Remember those Ark ships we talked about earlier, and how the pieces sometimes fall out of orbit?  Well, that phenomenon is a key part of this title's online world.  At any given time, there are two or three Arkfall events happening simultaneously.  These appear randomly and are time sensitive.  A red spire or red circle with multiple spires is the identification to look for on the map.  Pressing up on the D-pad spawns your vehicle.  You are given a basic ATV after the first couple of Main Missions, but better options can be purchased for heafty Scrip sums.  Step on the gas and race to get in on the action of battling for your fair share of the Ark's bounty.  If all the technology can be "excavated" (shooting the space junk repeatedly until the HP meter is depleted) then everyone involved gets a share of Scrip, as well as tons of ammo and loot opportunities.  Trouble is, this won't be a comfortable affair.  Ark hunters aren't the only peeps attracted to the crash landings.  Most of the time, Hellbugs are your source of opposition.  The creepy critters come in many shapes and sizes.  The Skittering act as small "grunts" that are there to be an annoyance while the larger, and more dangerous Warriors, Archers, Monarchs, and boss level Matrons deliver crushing attacks.  So far, this has been the most "populus" of events in Defiance.  Because of the big sums that are had in one session,  try-hards and newbies alike get into the fray.  I love taking part in these.  It's a great amount of fun, and keeps the action cranked to 11.  As people begin to climb rank, the admins might turn up the heat in terms of Arkfall enemy difficulty.  But right now, a good sense of positioning and decent accuracy will get you through with minimal problems.

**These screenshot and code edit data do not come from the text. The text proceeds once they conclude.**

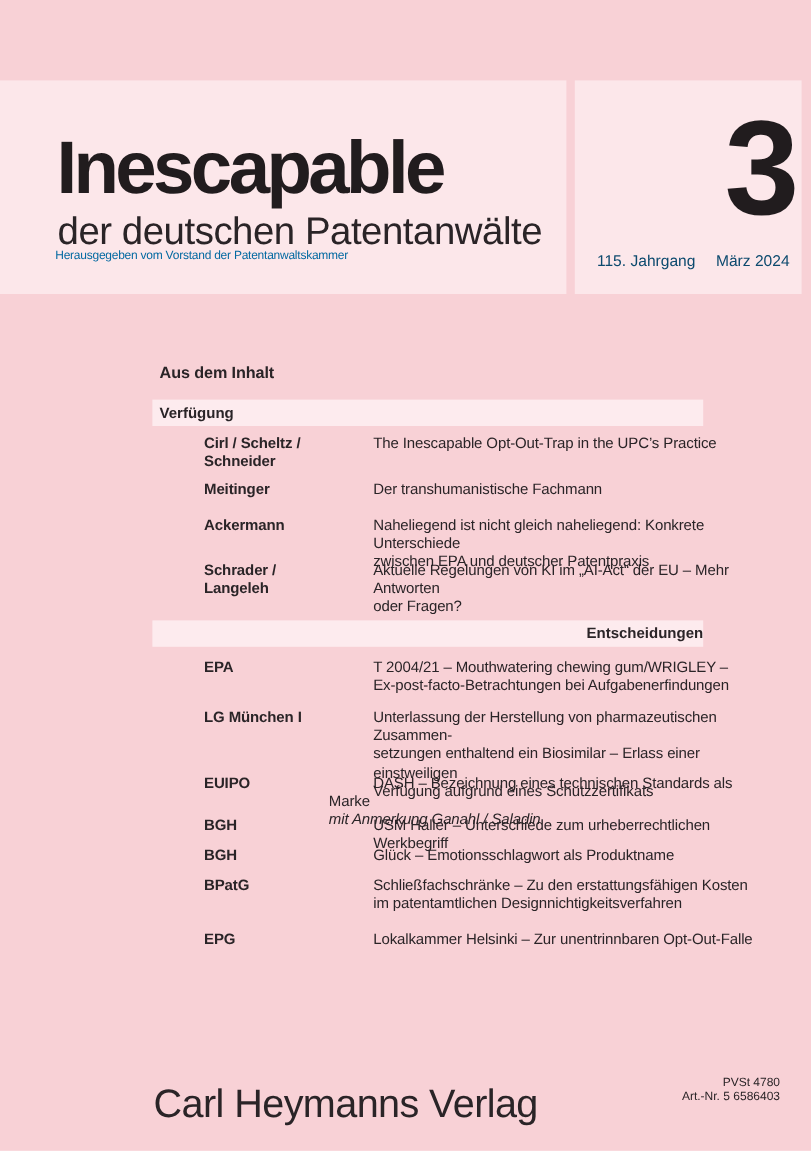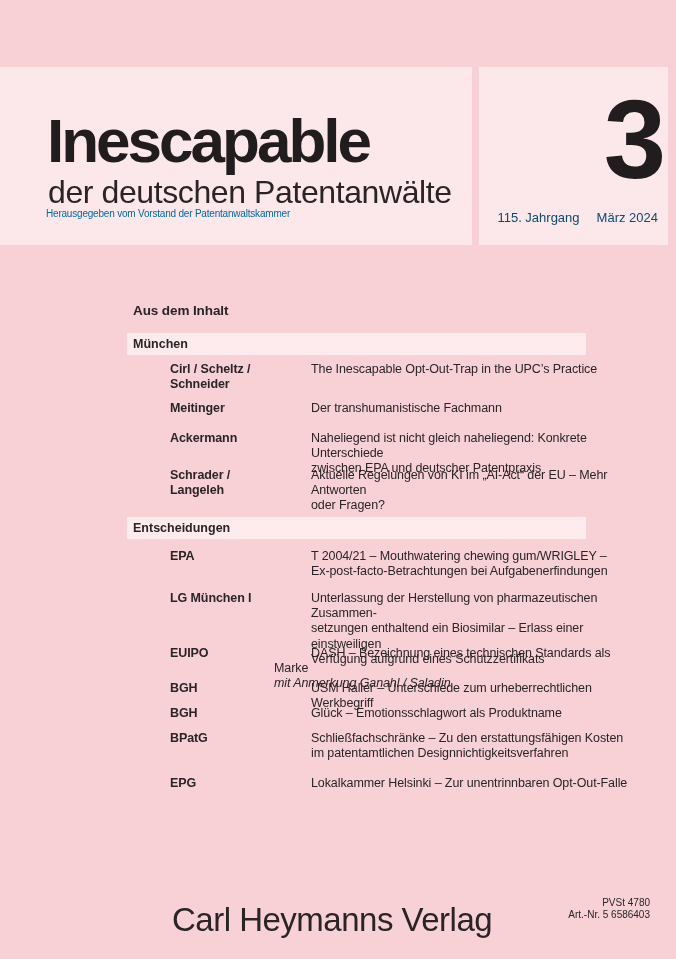"München" span.bar-label { text: München -> Verfügung }
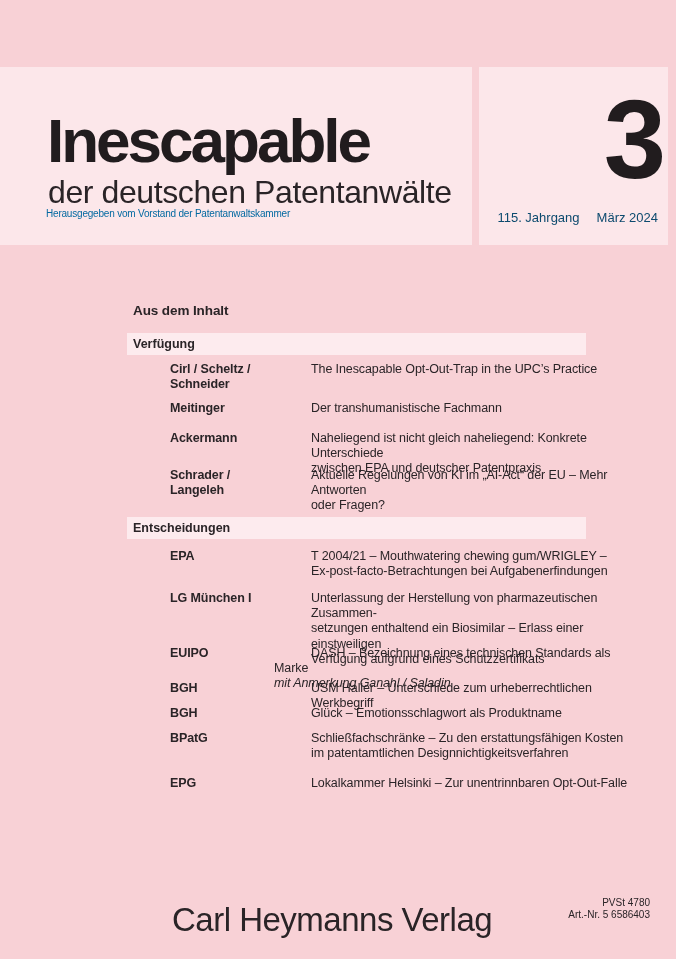"Entscheidungen" #bar-entscheidungen { justify-content: none -> flex-end }
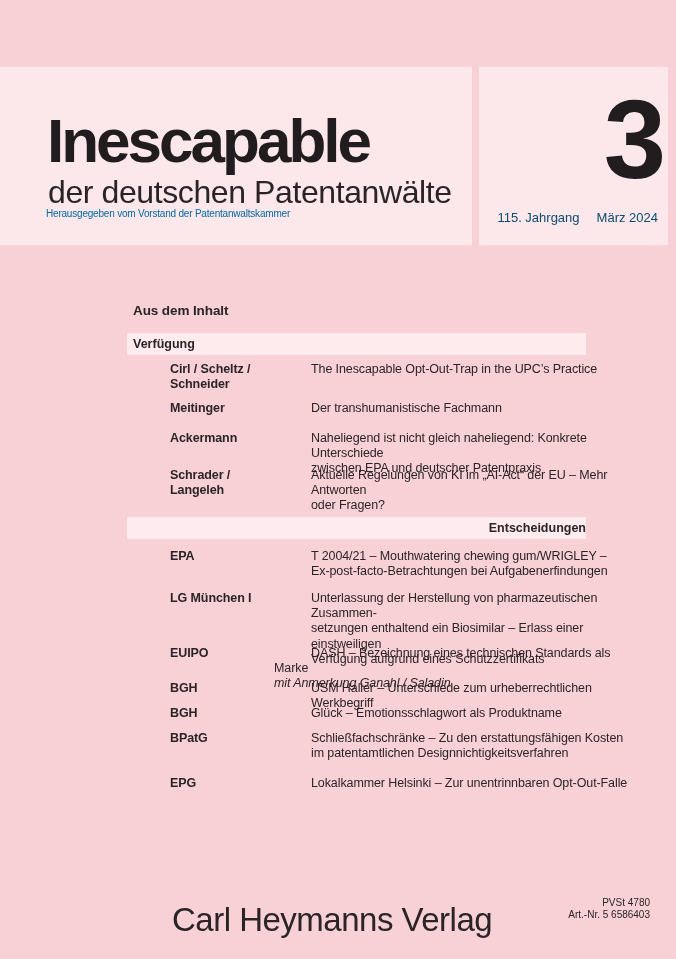"Carl Heymanns Verlag" #footer-publisher { margin-left: 44px -> none }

Another key choice is "Episode Mission."  In case you aren't privy to the reason why this project is garnering a fair amount of curiosity, allow me to fill you in.  Trion is working in conjunction with cable TV channel SyFy.  They are launching a series this month on Monday nights with the same title that promises to "bridge gaps" between the two outlets.  How this will work and evolve throughout the season remains to be seen.  In the immediate are prelude missions that introduce us to primary protagonist Jeb Nolan and Irathient daughter Irisa.  In the game, you three are commissioned by a north side "shot caller" to find and retrieve a very valuable gem in exchange for 90,000 Scrip a piece.  This particular set had us battling the Raiders.  A group of extra-terrestrial nomads that look fit for a night at the Thunderdome.  While not as numerous as mutant EMC or Hellbugs, they proved to be much better shots and seemed tougher to put down.  Again, it'll be interesting to see if the "tie in" is simply "do generic objective A, B, and C" with some random character every week, or if completing the Episode jobs will actually give deeper insight into the show's narrative.  I'm hopeful for the more "in depth" design.

Additionally, Defiance serves up distractions by the bushels.  Side missions work similar to "Main" ones in the way the two are "structured."  Difference is the Side types are usually much shorter and don't have multiple tiers to them.  Time Trials set up a race against the clock with your best vehicle passing through gates to reach the end.  A good time will earn 1st, 2nd, or 3rd place earnings.  Hotshot events give you a decent weapon and disable your Power and Perks.  Enemies repeatedly generate, and the first time your shields and health are depleted, it's over.  So finding an effective way to chain kills together is essential to scoring within payout territory.  Rampage works very similar.  You are given a much better weapon, but have to face MANY more forces and the area you can stay in is quite restricted.  Not much in the way of strategy here, but accuracy is a must.  The game also has random tasks to complete that aren't listed on the map at all.  It kind of reminded me of Red Dead Redemption in that regard.  I'd just be blistering down the tattered road, and all the sudden the HUD flashes downed EMC dudes that need a helping hand, or a farm being invaded by Raiders needs clearing out.  These can be tough, particularly the ones that are in open space.  But they offer a great way to earn extra Scrip and experience points on your way to a more lengthy endeavor.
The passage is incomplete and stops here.